- DATA SHOWN:
Segment Open

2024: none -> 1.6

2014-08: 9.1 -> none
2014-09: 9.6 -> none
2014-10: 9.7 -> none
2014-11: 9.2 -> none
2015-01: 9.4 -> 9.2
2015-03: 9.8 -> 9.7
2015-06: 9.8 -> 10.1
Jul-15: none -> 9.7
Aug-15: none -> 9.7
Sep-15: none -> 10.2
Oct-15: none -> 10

Segment Closed
Segment Open

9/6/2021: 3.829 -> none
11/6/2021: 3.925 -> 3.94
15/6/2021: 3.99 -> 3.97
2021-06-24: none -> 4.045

Segment Closed

- WORK ITEM: Only one part of the material above is to be transcribed, namely the lines starting with the line that has "2024: none -> 1.6" and going on through the line that has "Oct-15: none -> 10", exactly as they stand.

- YOUR SOLUTION:
2024: none -> 1.6

2014-08: 9.1 -> none
2014-09: 9.6 -> none
2014-10: 9.7 -> none
2014-11: 9.2 -> none
2015-01: 9.4 -> 9.2
2015-03: 9.8 -> 9.7
2015-06: 9.8 -> 10.1
Jul-15: none -> 9.7
Aug-15: none -> 9.7
Sep-15: none -> 10.2
Oct-15: none -> 10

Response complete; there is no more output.